**** Data excerpts ****

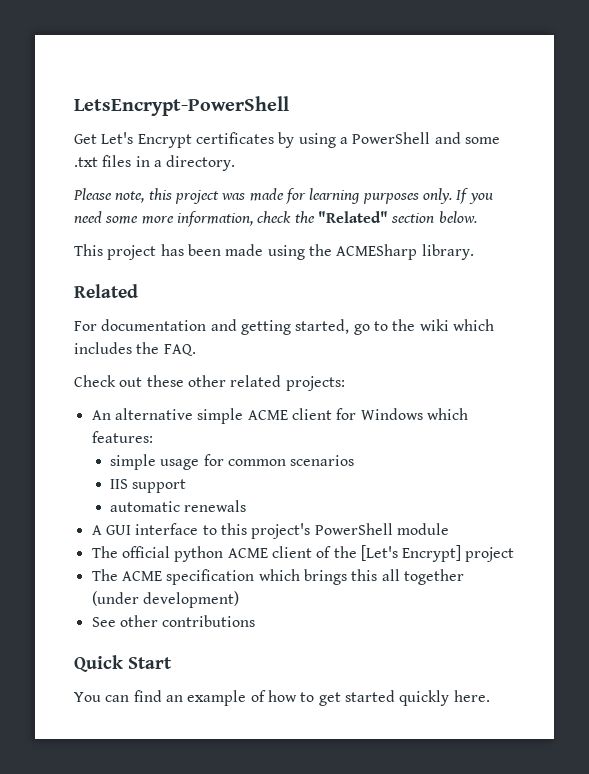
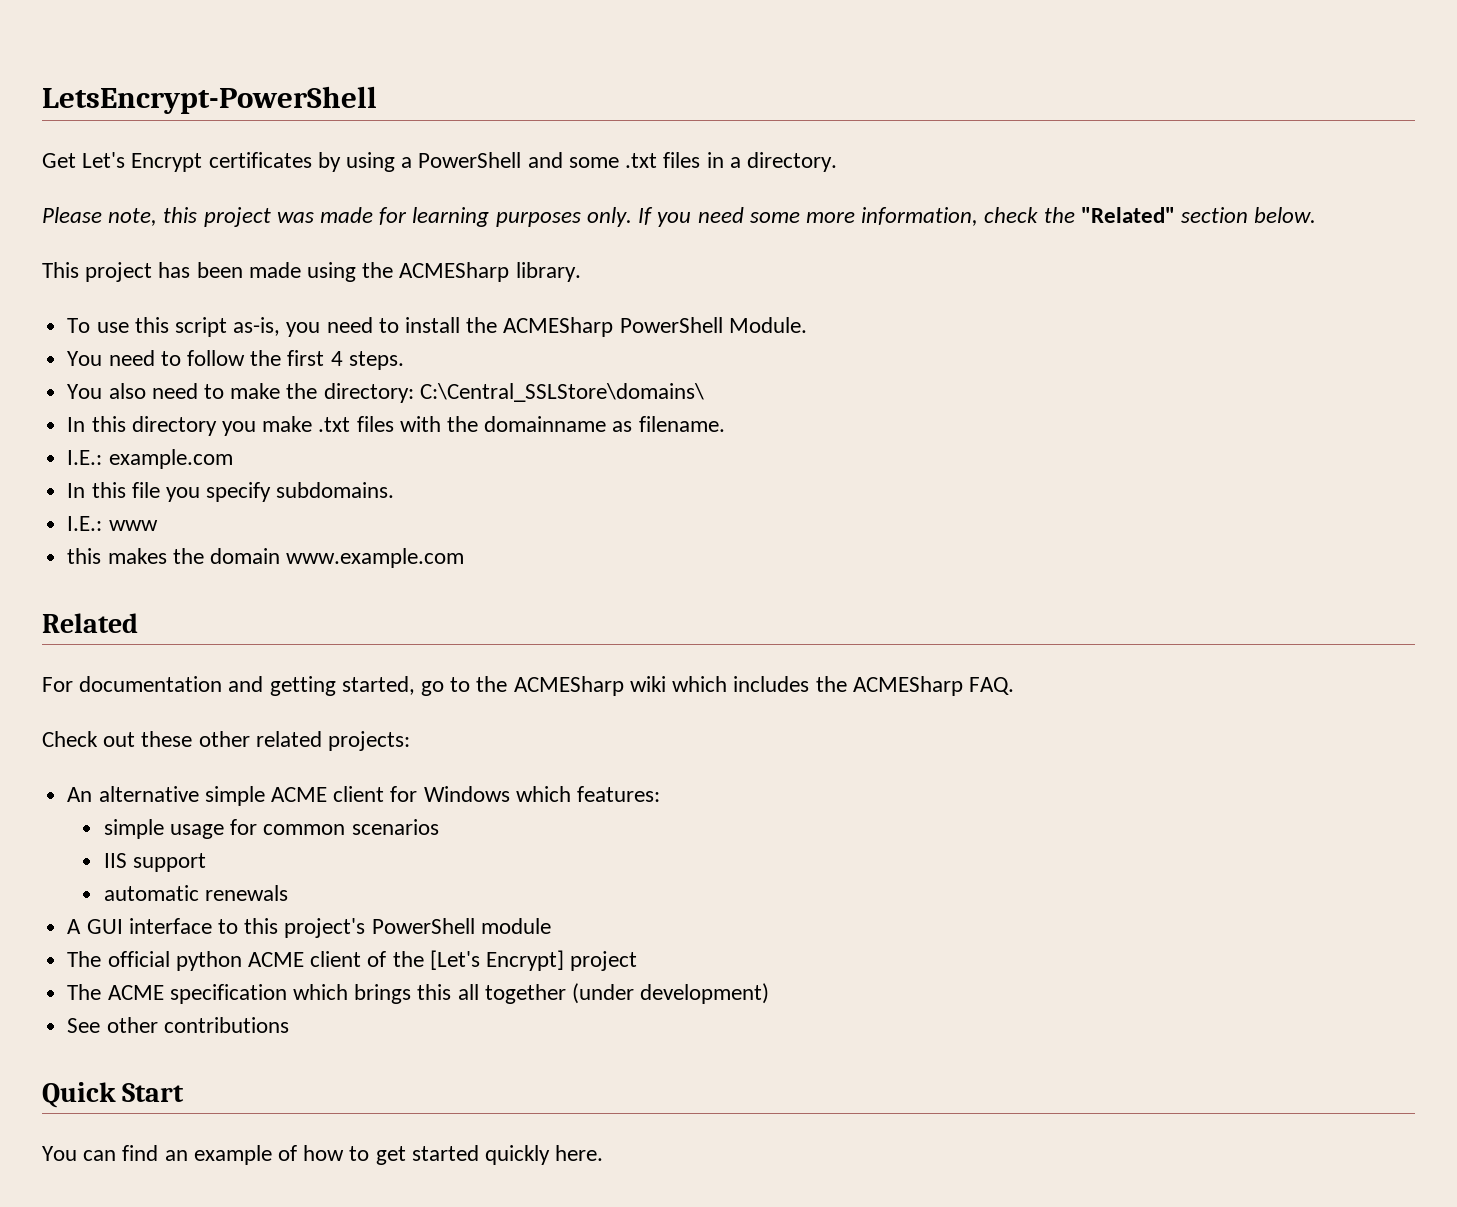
+ To use this script as-is, you need to install the ACMESharp PowerShell Module.
+ You need to follow the first 4 steps.
+ You also need to make the directory: C:\Central_SSLStore\domains\
+ In this directory you make .txt files with the domainname as filename.
+ I.E.: example.com
+ In this file you specify subdomains.
+ I.E.: www
+ this makes the domain www.example.com
- For documentation and getting started, go to the wiki which includes the FAQ.
+ For documentation and getting started, go to the ACMESharp wiki which includes the ACMESharp FAQ.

****

- Assignment: Restate each line of the records exactly; pictures do not belong in the copy.

- Response to the exercise:
+ To use this script as-is, you need to install the ACMESharp PowerShell Module.
+ You need to follow the first 4 steps.
+ You also need to make the directory: C:\Central_SSLStore\domains\
+ In this directory you make .txt files with the domainname as filename.
+ I.E.: example.com
+ In this file you specify subdomains.
+ I.E.: www
+ this makes the domain www.example.com
- For documentation and getting started, go to the wiki which includes the FAQ.
+ For documentation and getting started, go to the ACMESharp wiki which includes the ACMESharp FAQ.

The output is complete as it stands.